Retype the data that follows exactly. No pictures belong in the copy.
Start of DATA SUPPLIED
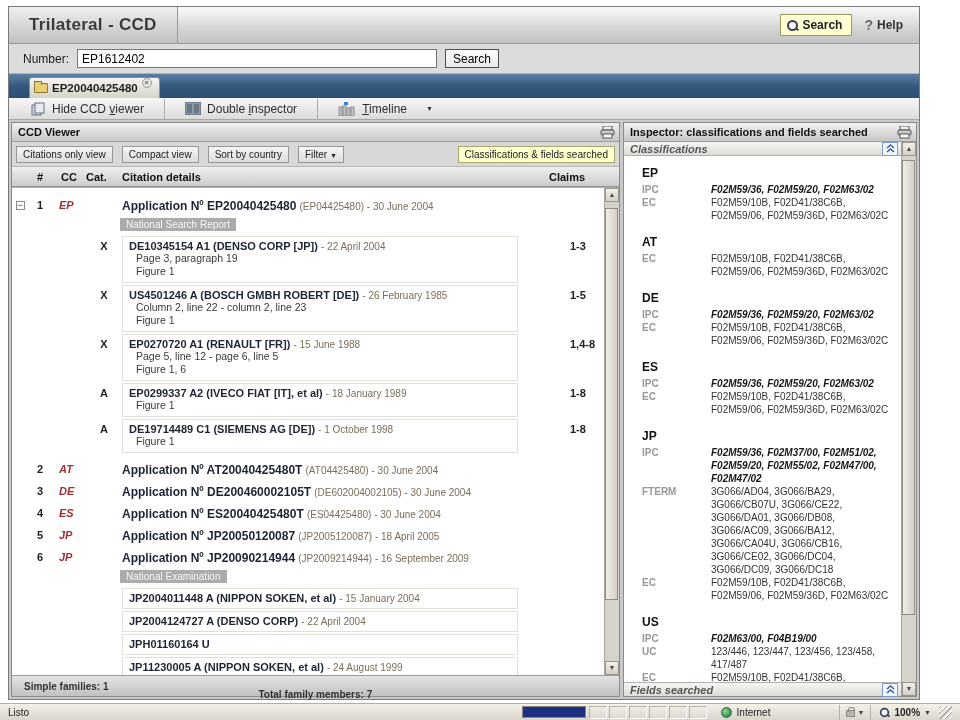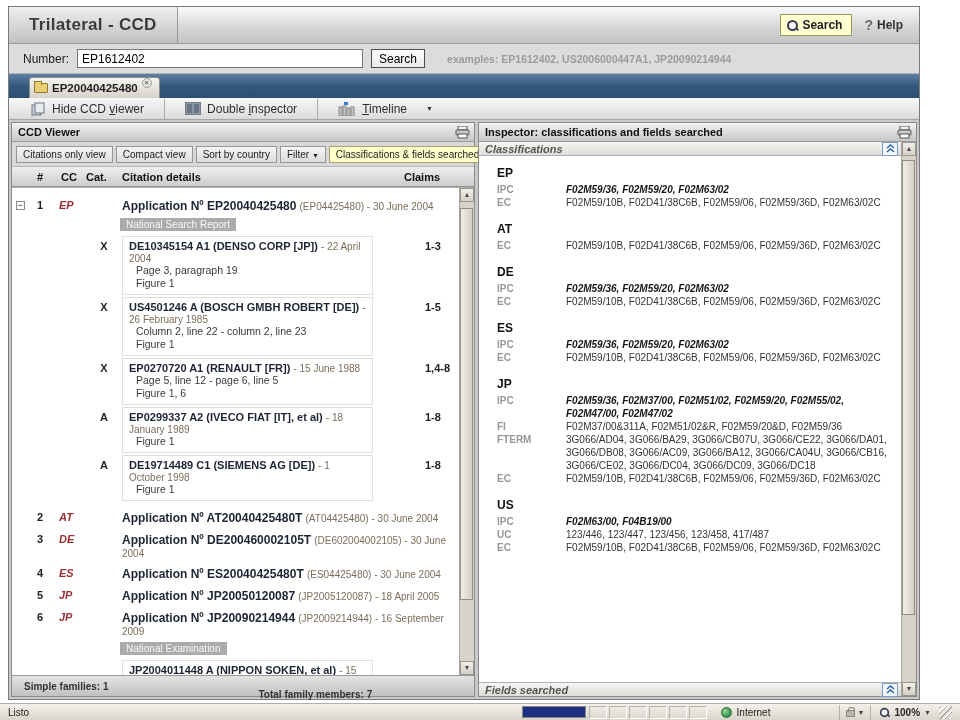"EP1612402" .number-input { width: 286px -> 360px }
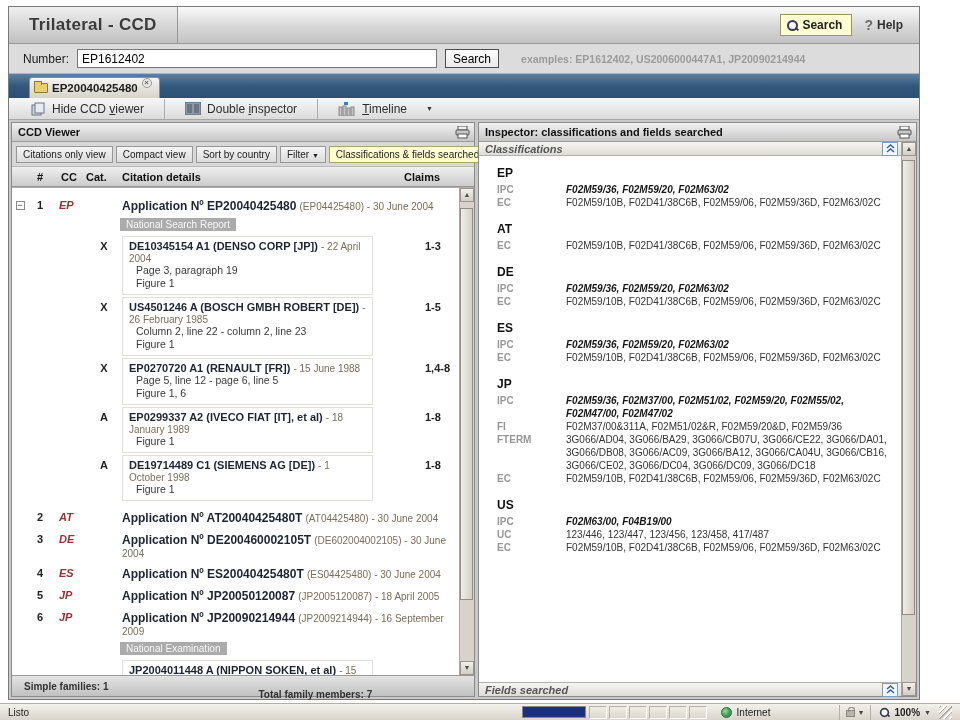"examples: EP1612402, US2006000447A1," span.examples { html: <span>examples: EP1612402, US2006000447A1, JP20090214944</span> -> none }
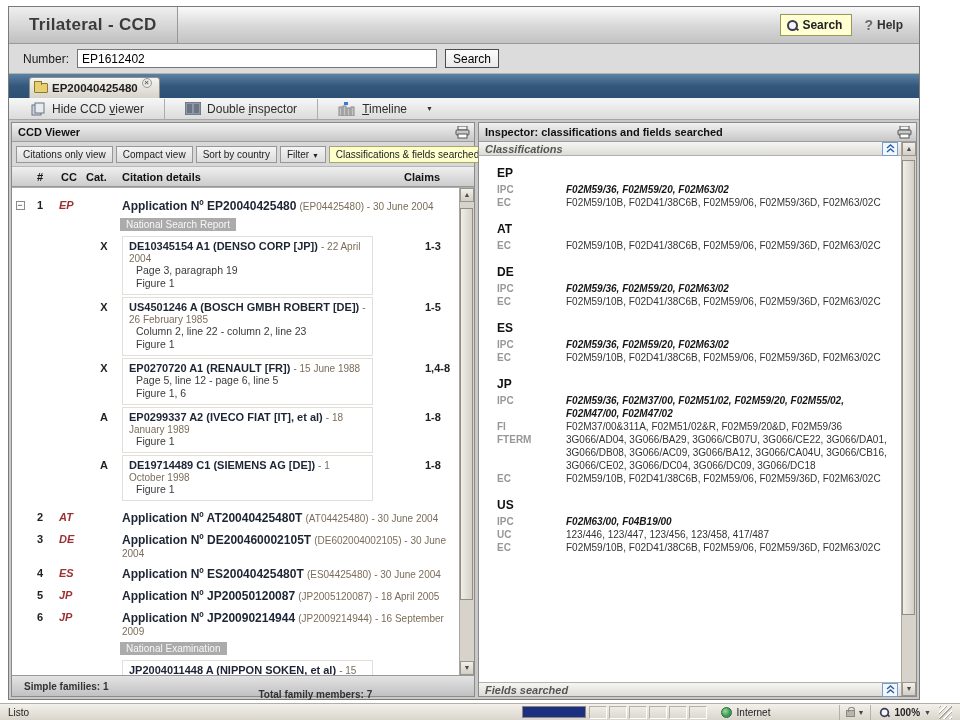"CCD Viewer" .ccd-panel { width: 464px -> 609px }
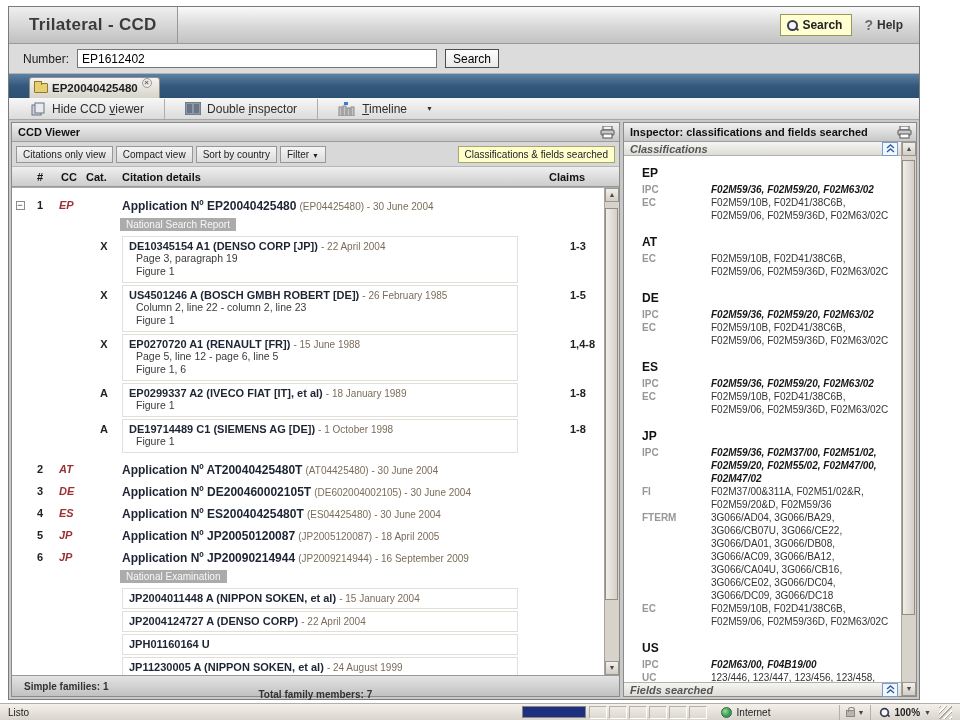"Citations only view" .view-toolbar { gap: 3px -> 9px }
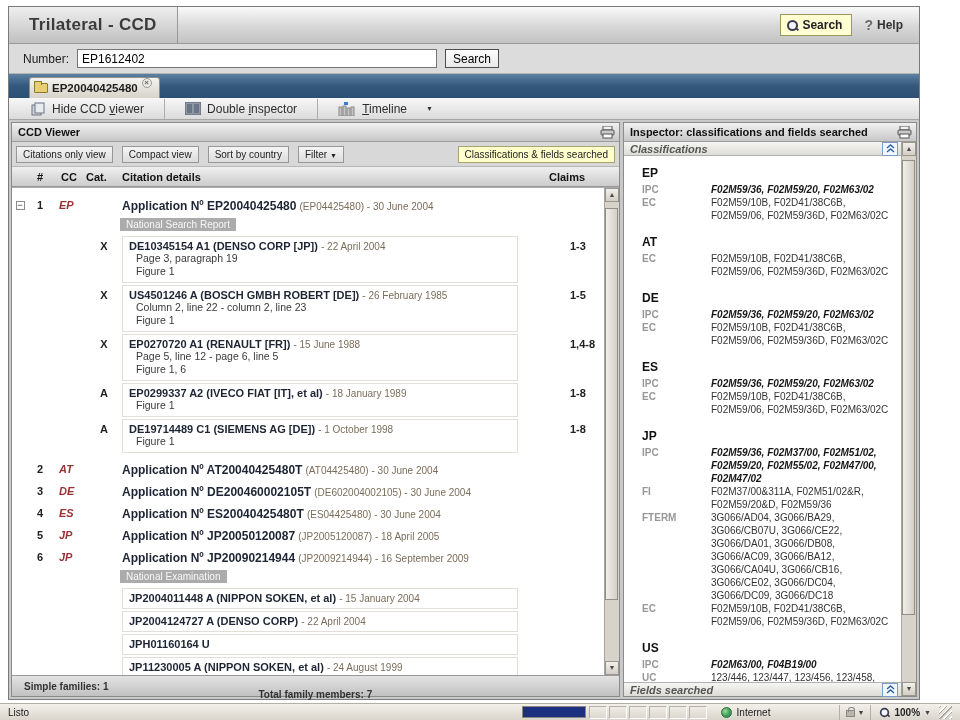"FI" div.class-entry { html: <div> <div>FI</div> <div>F02M37/00&amp;311A, F02M51/02&amp;R, F02M59/20&amp;D, F02M59/36</div> </div> -> none }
End of DATA SUPPLIED
■ FINISHED EXERCISE ■
"EP1612402" .number-input { width: 286px -> 360px }
"examples: EP1612402, US2006000447A1," span.examples { html: <span>examples: EP1612402, US2006000447A1, JP20090214944</span> -> none }
"CCD Viewer" .ccd-panel { width: 464px -> 609px }
"Citations only view" .view-toolbar { gap: 3px -> 9px }
"FI" div.class-entry { html: <div> <div>FI</div> <div>F02M37/00&amp;311A, F02M51/02&amp;R, F02M59/20&amp;D, F02M59/36</div> </div> -> none }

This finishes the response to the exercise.